The API is poorly thought out

While there are clearly many problems with after-thought tests, this post will focus primarily on the last one. The effects that testing has on the API of your code.

When unit tests navigate, you end up in a better place

TDD forces you to think about where you want to end up before you get there.

For example, let’s say we’re working on a function that serializes data to JSON and saves to the database. If we’re not testing as we go, we usually end up hyper-focusing on making the code work instead of how our code will be called by the client code. If we’re not careful, we end up with a function that does too much and has a poorly thought-out API.

Talk is cheap, show me the code

Linus Torvalds

# lib/process.py

import json

# A generic function name, with many parameters, is a sign that the function is doing too much.
def process(data, format, db=False, extra=None, verbose=False):
  """Process data and save to db."""
    # Amoung the many things this function does...
    # some amatuer logging
    if verbose:
        print("Starting processing...")

    # Adding extra data to be serialized
    if extra:
        data.update(extra)

    # determining the serialization format
    if format == "json":
        output = json.dumps(data)
    elif format == "xml":
        output = "<data>" + str(data) + "</data>"
    else:
        output = ",".join(data.values())

    # And saving to the database
    if db:
        save_to_db(data)

    return output

While reading this function is straightforward, we’re missing type hints or a helpful docstring.

What happens when we try to read the calling code?

# main.py

if __name__ == "__main__":
    main()

def main():
    ...
    output = process(retrieved, "json", True, extra={"foo": "bar"}, True)
    ...

What do these parameters mean? What is the function processing? What are the boolean flags for? Is this saying it accepts “json” or outputs “json”?

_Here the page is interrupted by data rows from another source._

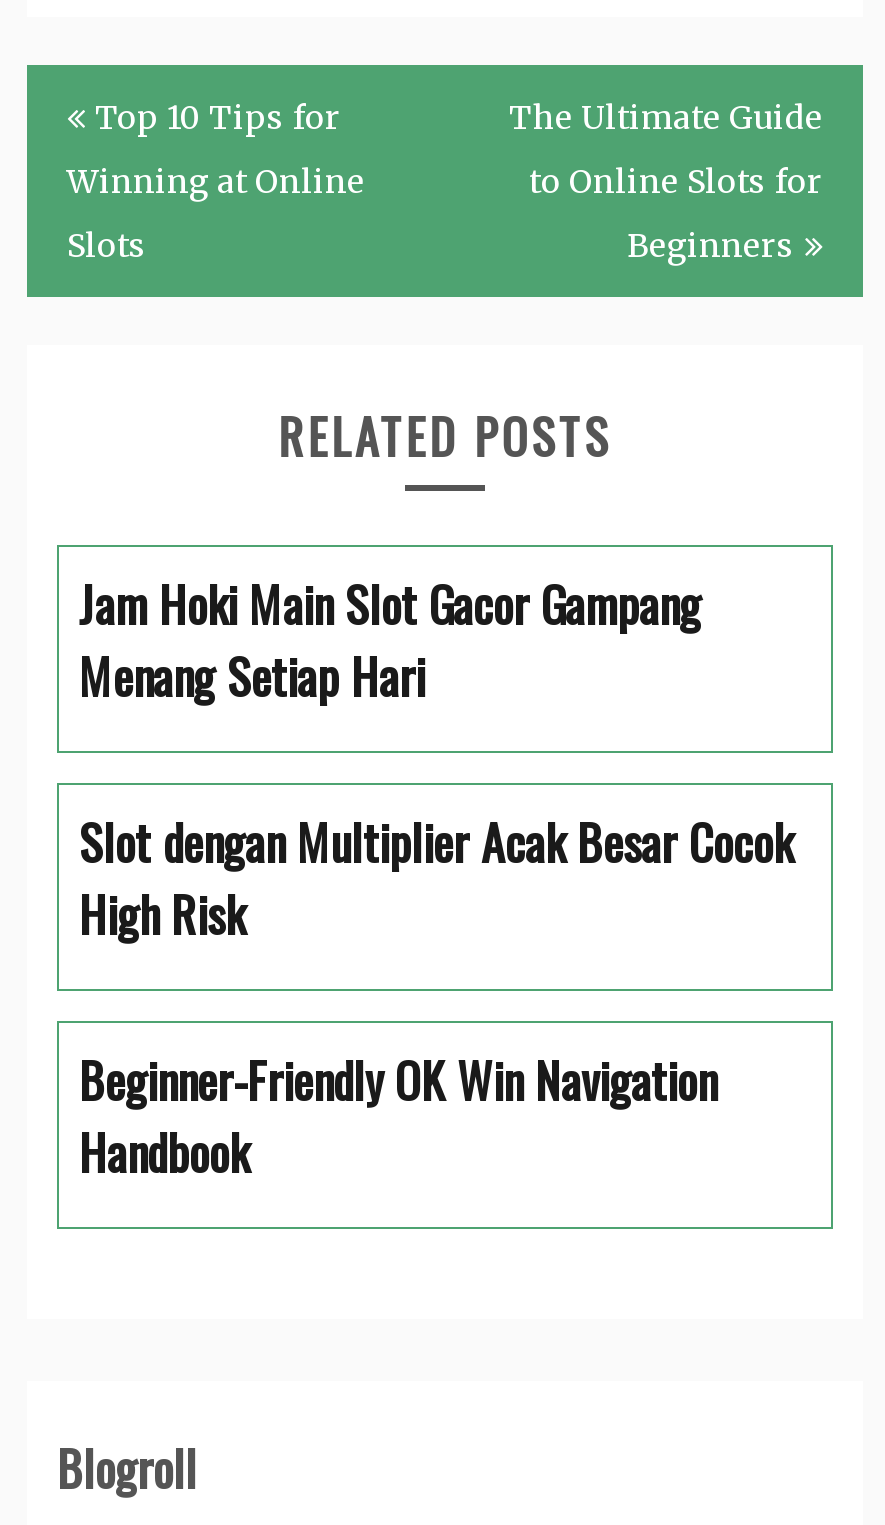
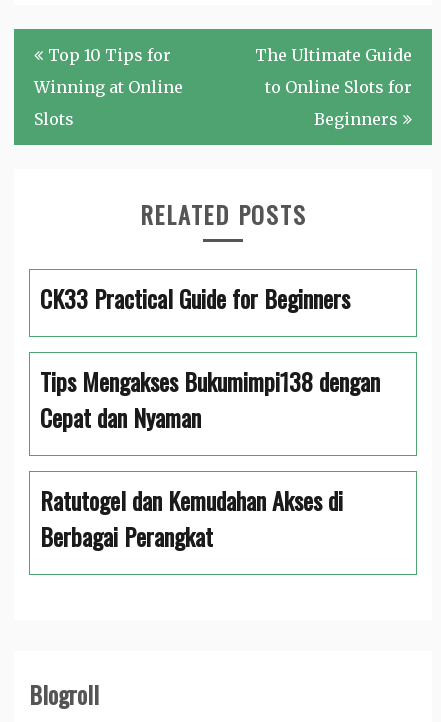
- Jam Hoki Main Slot Gacor Gampang
- Menang Setiap Hari
+ CK33 Practical Guide for Beginners

- Slot dengan Multiplier Acak Besar Cocok
- High Risk
+ Tips Mengakses Bukumimpi138 dengan
+ Cepat dan Nyaman

- Beginner-Friendly OK Win Navigation
- Handbook
+ Ratutogel dan Kemudahan Akses di
+ Berbagai Perangkat
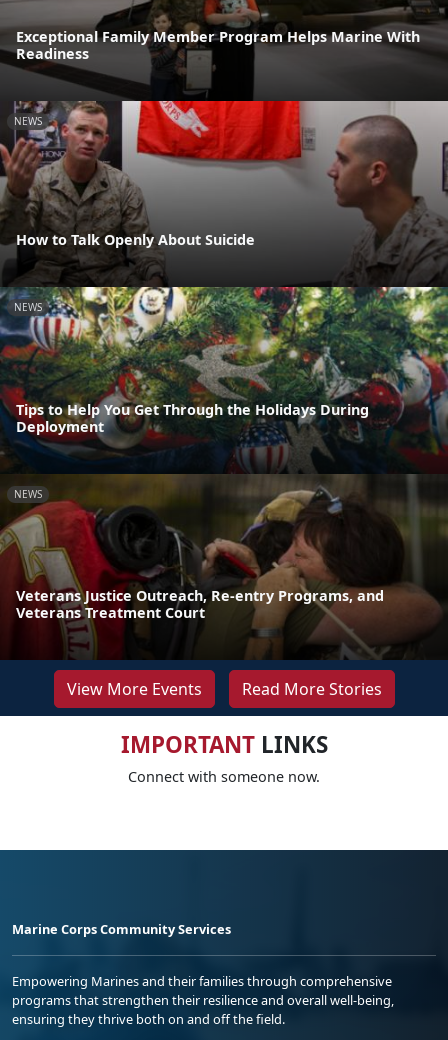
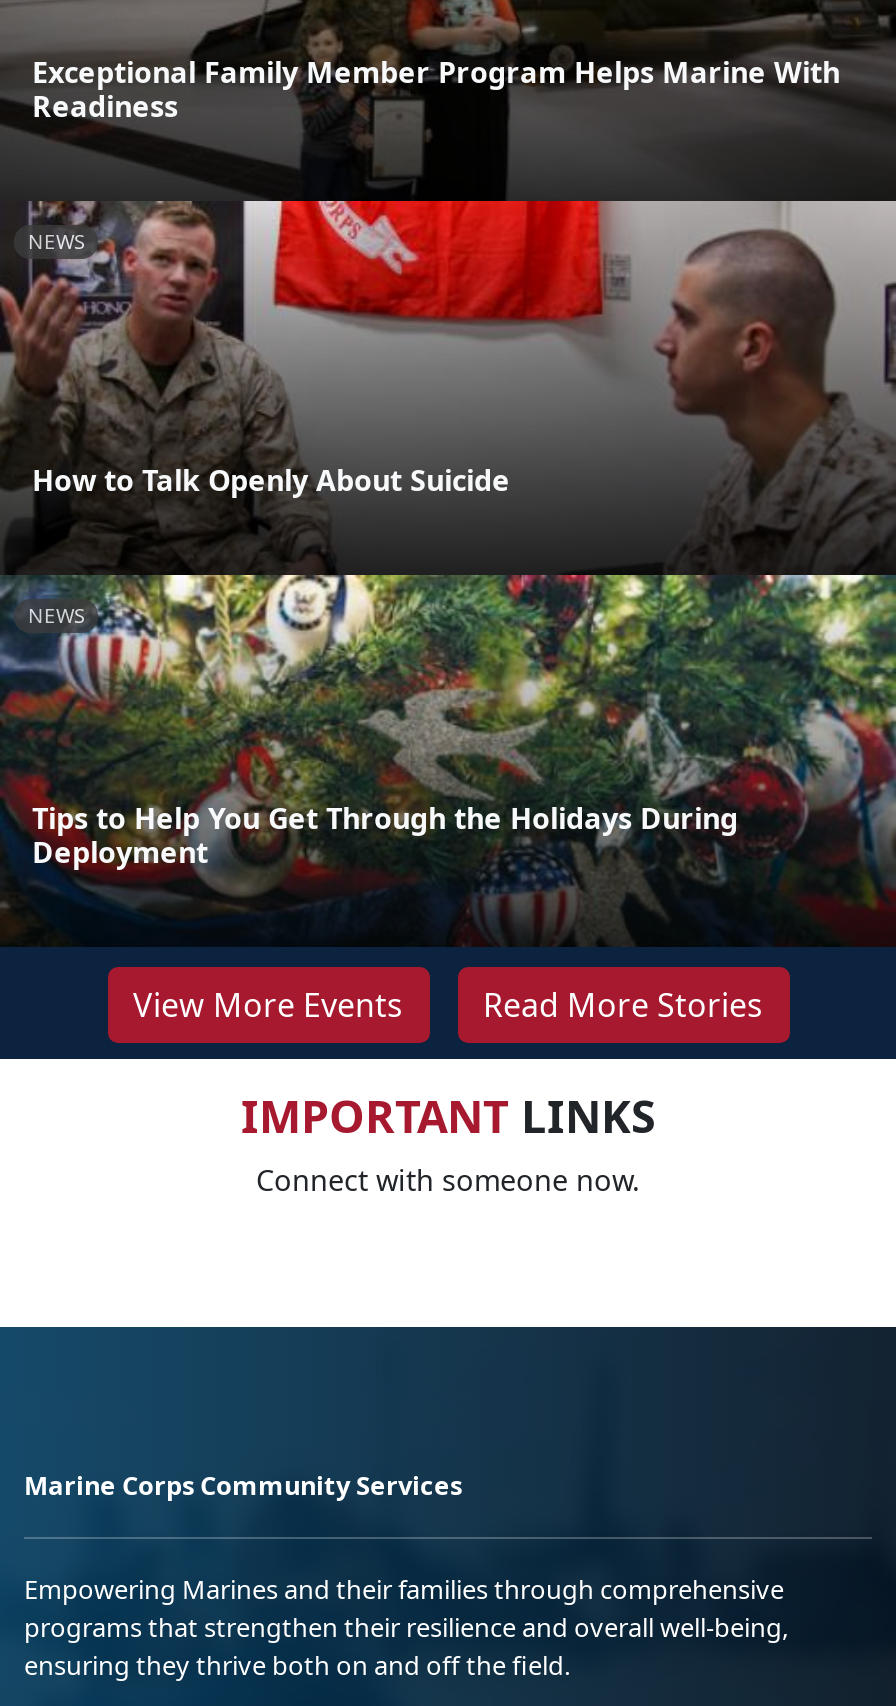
- [image]
- NEWS

- Veterans Justice Outreach, Re-entry Programs, and
- Veterans Treatment Court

The only way to figure what this function call means is to read the function’s code

When did things go wrong?

The trouble usually starts when we begin writing code that’s meant for production, but we haven’t shifted into a “testing mindset” yet.

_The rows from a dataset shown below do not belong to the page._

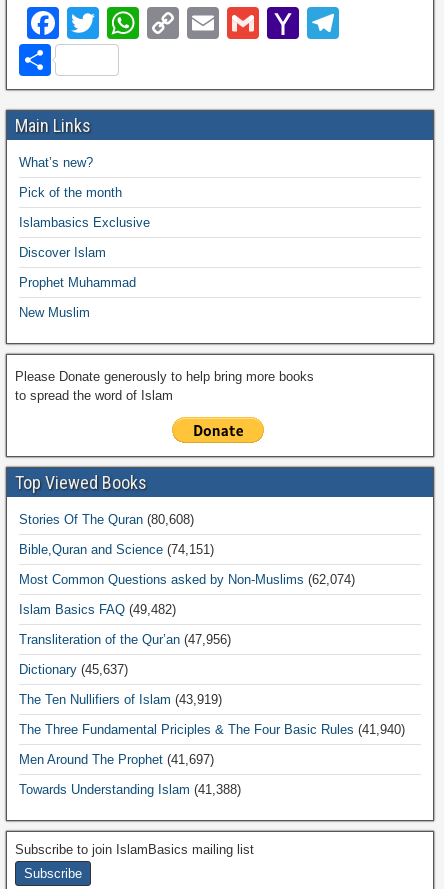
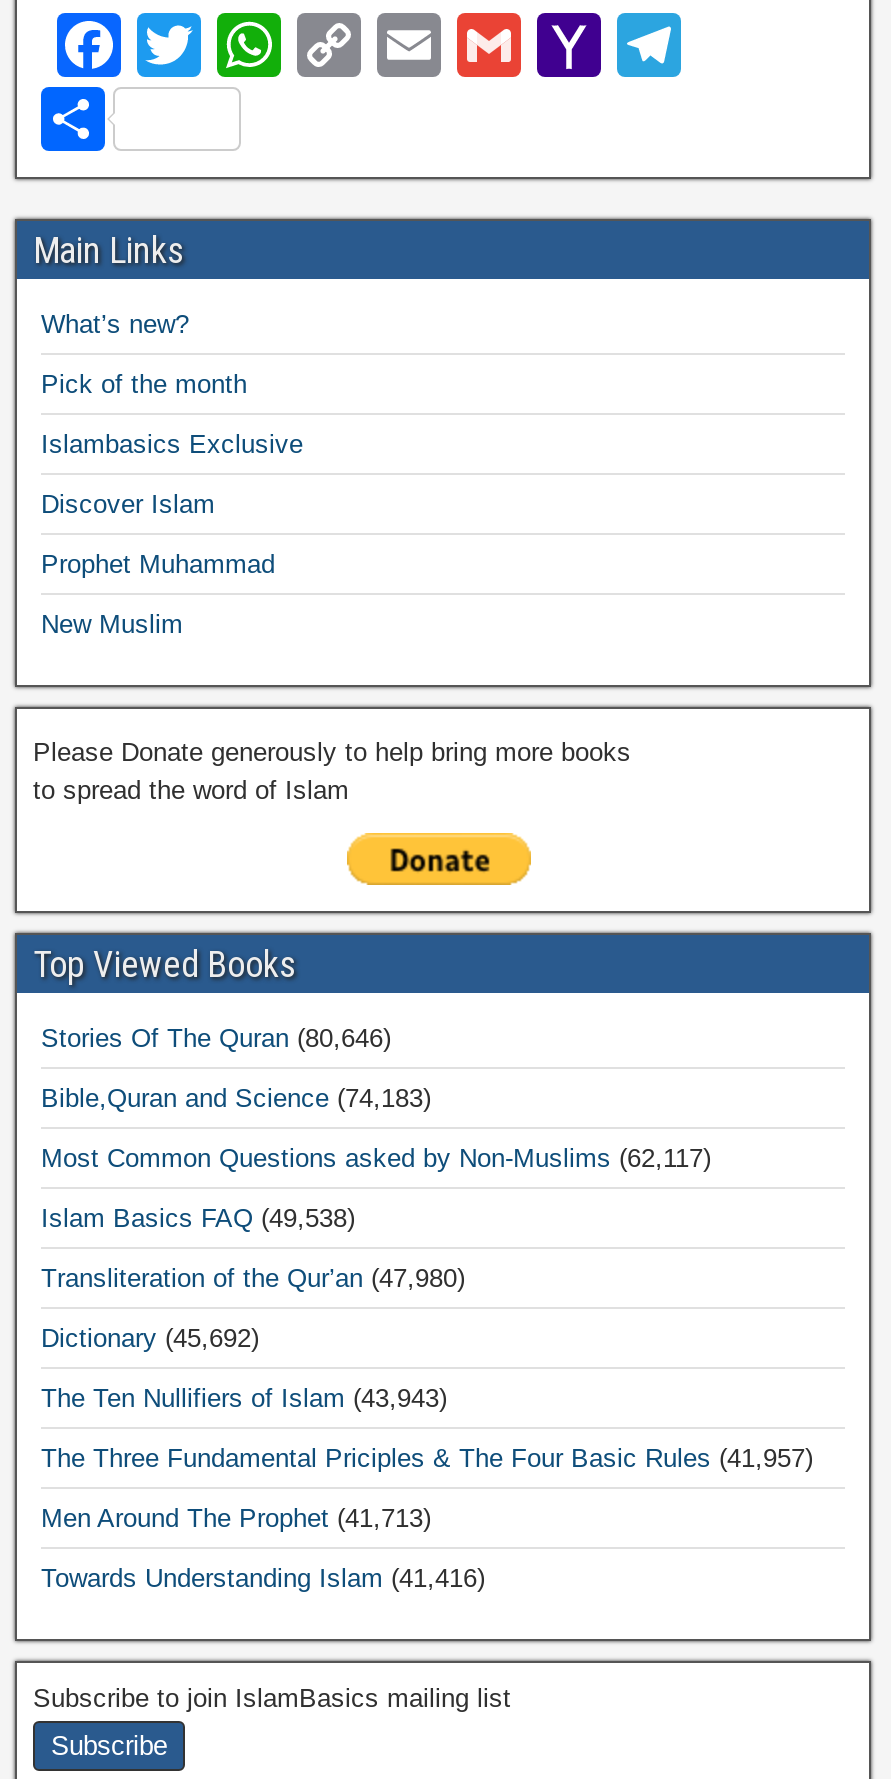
- Stories Of The Quran (80,608)
+ Stories Of The Quran (80,646)

- Bible,Quran and Science (74,151)
+ Bible,Quran and Science (74,183)

- Most Common Questions asked by Non-Muslims (62,074)
+ Most Common Questions asked by Non-Muslims (62,117)

- Islam Basics FAQ (49,482)
+ Islam Basics FAQ (49,538)

- Transliteration of the Qur’an (47,956)
+ Transliteration of the Qur’an (47,980)

- Dictionary (45,637)
+ Dictionary (45,692)

- The Ten Nullifiers of Islam (43,919)
+ The Ten Nullifiers of Islam (43,943)

- The Three Fundamental Priciples & The Four Basic Rules (41,940)
+ The Three Fundamental Priciples & The Four Basic Rules (41,957)

- Men Around The Prophet (41,697)
+ Men Around The Prophet (41,713)

- Towards Understanding Islam (41,388)
+ Towards Understanding Islam (41,416)
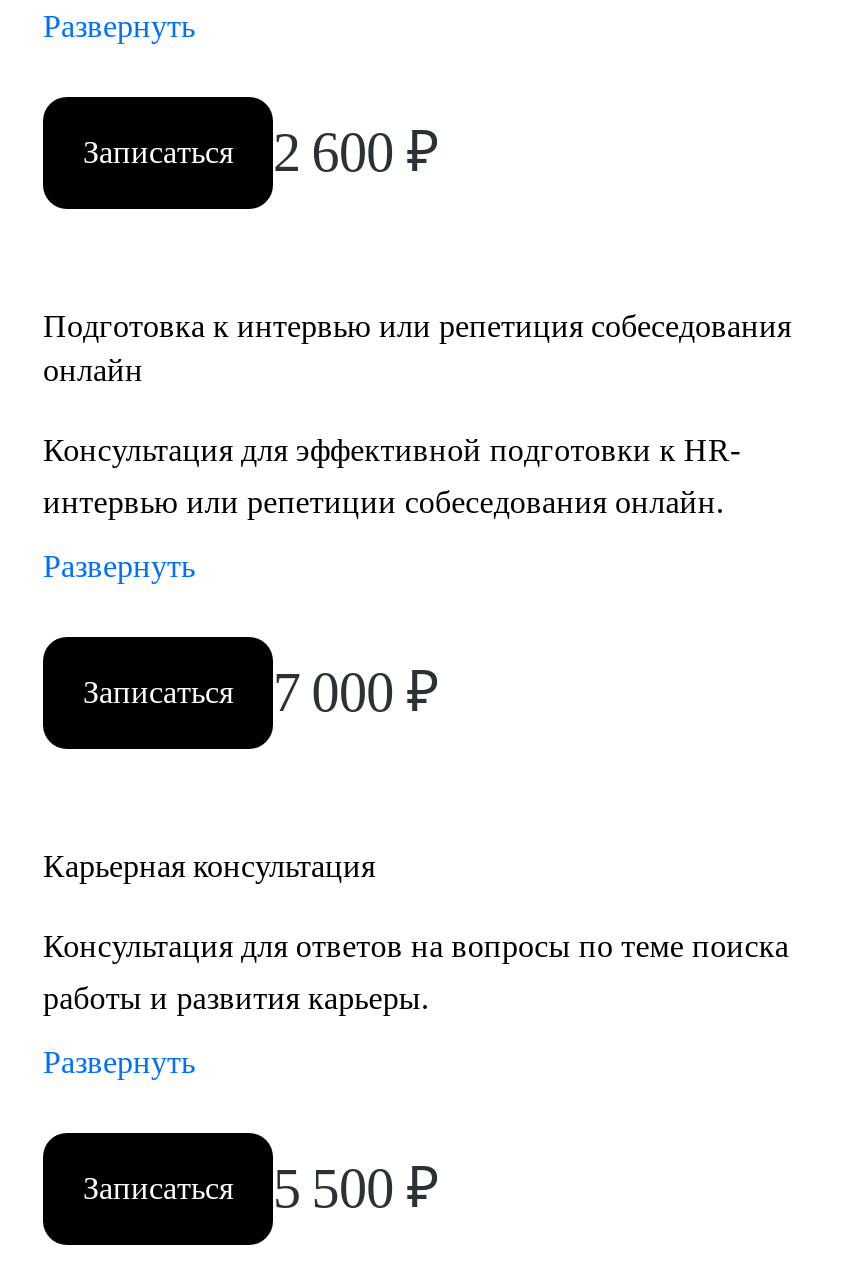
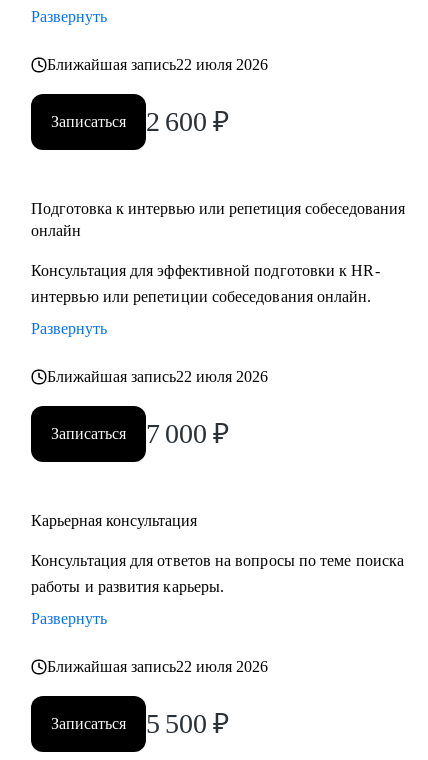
+ Ближайшая запись22 июля 2026

+ Ближайшая запись22 июля 2026

+ Ближайшая запись22 июля 2026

What would have happened if we had written test as we wrote production code? TDD would have naturally nudged us to slow down and think more deliberately about the API they were building.

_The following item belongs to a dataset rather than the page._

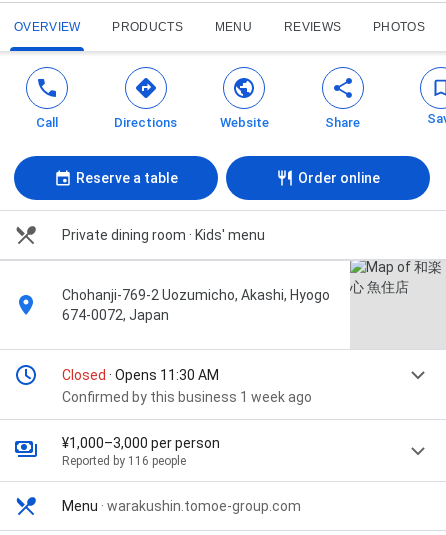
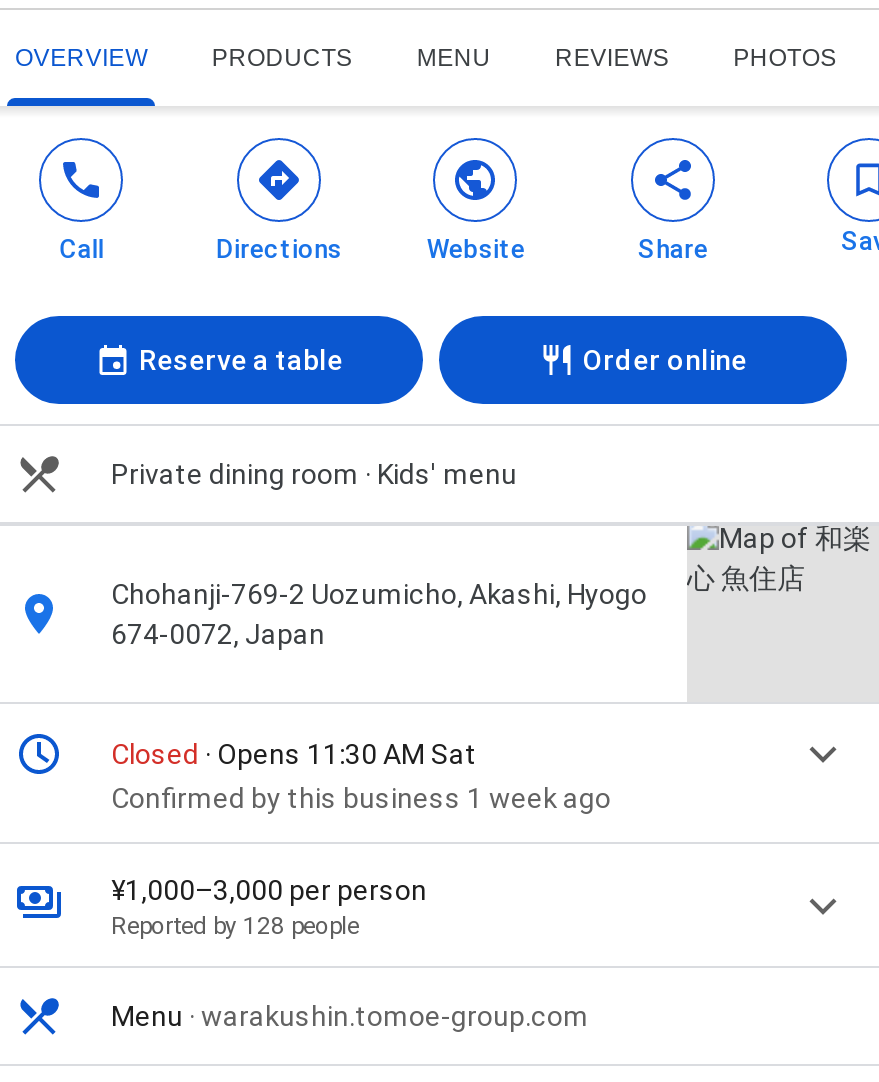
- Closed · Opens 11:30 AM
+ Closed · Opens 11:30 AM Sat

- Reported by 116 people
+ Reported by 128 people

From Martin Fowler’s Test Driven Development:

When we write a test, we imagine the perfect interface for our operation. We are telling ourselves a story about how the operation will look from the outside.

Our story won’t always come true, but it’s better to start from the best-possible application program interface (API) and work backward than to make things complicated, ugly, and “realistic” from the get-go.

Let’s Refactor and TDD while we go

Let’s revisit the earlier process() function and break it down into smaller, testable pieces. We’ll imagine we’re building this incrementally, test-first.

Step 1: Extract the serialization logic

Our original process() function is abstracting too much, if we’re not careful, we might end up hitting the database when we just want to serialize some data.

Let’s start by extracting the serialization logic into its own public function.

# lib/serialize.py
import json

class OutputFormat:
    JSON = "json"
    XML = "xml"
    CSV = "csv"

def serialize(data: dict, format: OutputFormat, extra: dict | None = None) -> str:
    """Serialize data to the specified format.

    Args:
        ...
    """
    if extra:
        data.update(extra)

    if format == OutputFormat.JSON:
        return json.dumps(data)
    elif format == OutputFormat.XML:
        # Some completely valid XML ;)
        return "<data>" + str(data) + "</data>"
    elif format == OutputFormat.CSV:
        return ",".join(data.values())
    else:
        raise ValueError(f"Unsupported format: {format}")

This function becomes part of the module’s public API. Now, testing this function is easy-peasy! feed it data and check the results. We can easily test our serialization logic without worrying about the database or logging. We also include types to catch errors early, and a docstring to help our future selves.

# test_serialization.py
import json
from lib.process import serialize, OutputFormat

class TestSerialize:
    def test_returns_json_str():

        data = {"name": "Test"}

        output = serialize(data, OutputFormat.JSON)
        results = json.loads(output)

        assert isinstance(results, dict)

    def test_includes_extra_in_output():
        data = {"name": "Test"}
        extra = {"foo": "bar"}

        output = serialize(data, OutputFormat.JSON, extra=extra)
        results = json.loads(output)

        assert "foo" in results

    def test_my_other_behaviors():
        ...

Since we’re refactoring, we can plug in this function into our process() function, so any existing test for process() will still pass.

# lib/process.py
from lib.serialize import serialize, OutputFormat

def process(data, format, db=False, extra=None, verbose=False):
  """Process data and save to db."""
    if verbose:
        print("Starting processing...")

    # This won't pass type checking yet, format is not of type OutputFormat.
    # But thanks to python progressive typing, we can get away with while we're refactoring.
    output = serialize(data, format, extra=extra)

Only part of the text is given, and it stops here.